Quand Hérodès, charmé de sa lointaine grâce,
Croyait voir en rêvant, dans le ciel de la nuit,
Parmi les astres d’or s’évanouir sa trace.

C’est elle. Quatorze ans, loin du monde et du bruit,
Hérodias jalouse a dérobé sa fille,
La brune Salomé qu’elle appelle et conduit.

C’est elle.
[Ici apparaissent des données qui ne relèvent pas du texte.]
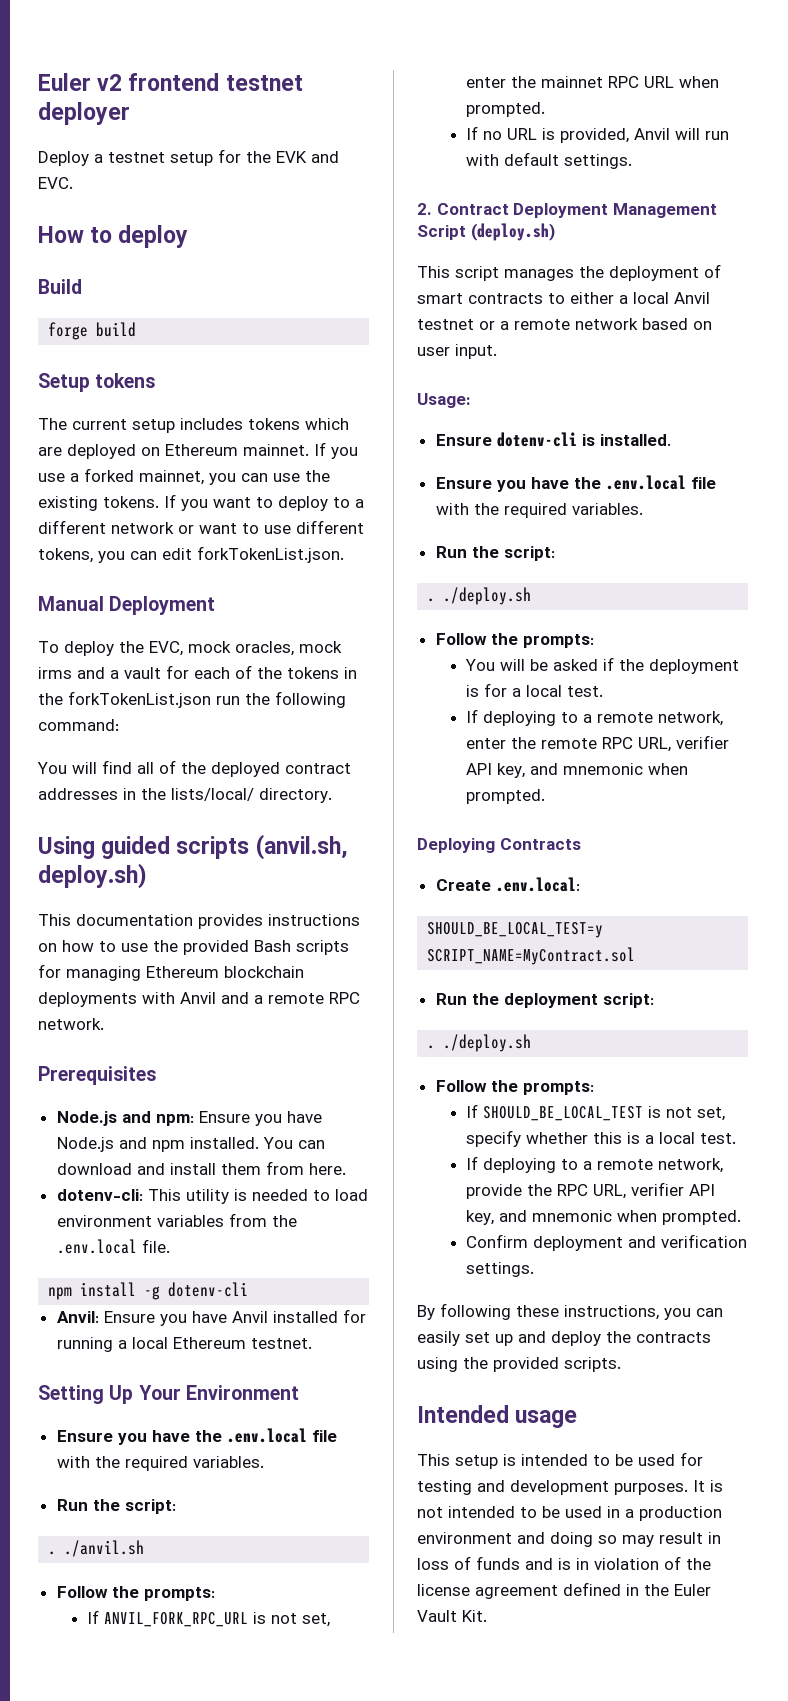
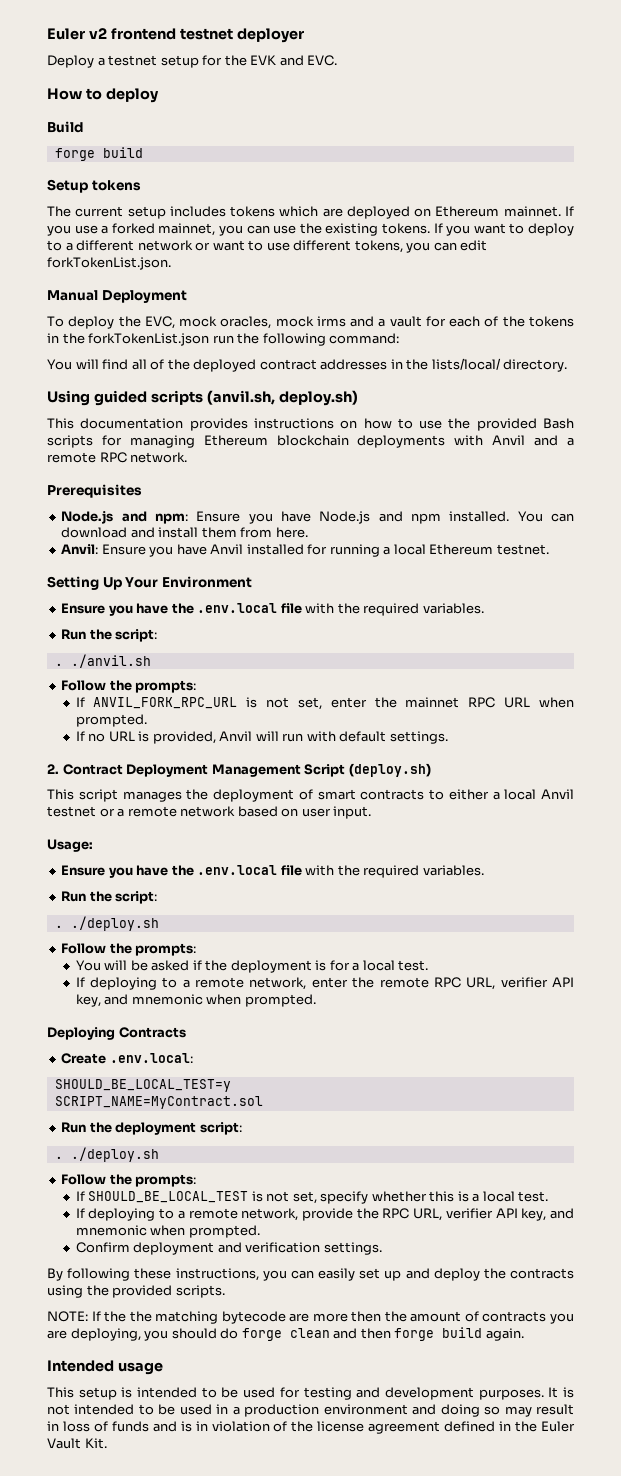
- dotenv-cli: This utility is needed to load environment variables from the .env.local file.
- npm install -g dotenv-cli
- Ensure dotenv-cli is installed.
+ NOTE: If the the matching bytecode are more then the amount of contracts you are deploying, you should do forge clean and then forge build again.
Lentement, depuis la noire grille
Jusqu’aux degrés massifs du royal escalier,
La vierge tourne et va sur le pavé qui brille.

Rétrécissant toujours le cercle régulier,
Elle avance, s’échappe, hésite et fuit encore
Ainsi qu’un papillon sur les fleurs d’un hallier.

Elle presse la danse et le rhythme sonore ;
Et la tunique ouverte, envolée à ses flancs,
Semble une aile d’azur dans l’air multicolore.


Et tandis qu’Hérodès, les yeux étincelants,
Éveille dans l'essor léger de la danseuse
L’espoir ressuscité de ses désirs brûlants,

Salomé, l’œil mi-clos, pâle et voluptueuse,
Aux pieds du vieux Tétrarque agonise et meurtrit
Sur les sandales d’or sa gorge incestueuse.

Un mot rapide, un geste, et la Vierge sourit
A sa mère, se lève et disparaît dans l’ombre.
Et la terreur plana quand la porte s’ouvrit ;

Quand la foule, muette, immobile et sans nombre,
Aperçut vaguement, par le seuil descellé,
Le prisonnier luttant dans la profondeur sombre ;

Quand la voix formidable, en un râle étranglé,
Jeta son dernier cri, si rude et si farouche
Que Mackhœrous trembla sur le roc ébranlé.

Le glaive sillonna l’ombre d’un éclair louche,
Et Salomé parut, fléchissant sous le poids
De la tête sanglante et l’écume à la bouche.

Comme une belle esclave à la table des Rois
Présente un bassin plein de figues ou d’oranges,
Elle offre en un plat d’or le chef aux cheveux droits,


La tête au col tranché nage en d’affreux mélanges
De graisse, de caillots et de sang épaissi,
Et des yeux convulsifs sortent des feux étranges.

Sous le poil hérissé, le regard endurci,
Fixe et toujours vivant dans les prunelles vides,
Dardait un double trait sur Antipas transi.

Une sueur glacée à ses tempes livides,
Hérodès aveuglé repousse en frémissant
L’épouvantable plat, tombé des mains perfides.

Et la tête échappée, horrible, éclaboussant
Le balustre, le sol, le Tétrarque et la foule,
De degrés en degrés rebondit dans le sang.

Elle va, plus rapide, elle tournoie et roule
Comme un bloc de granit sur l’escalier ardu,
Au travers du palais contre le mur qui croule.

Elle passe, entr’ouvrant dans le rempart fendu
Une brèche où s’accroche une chair mutilée,
Et disparaît soudain vers l’horizon perdu.

Et le Vengeur futur grandit en Galilée.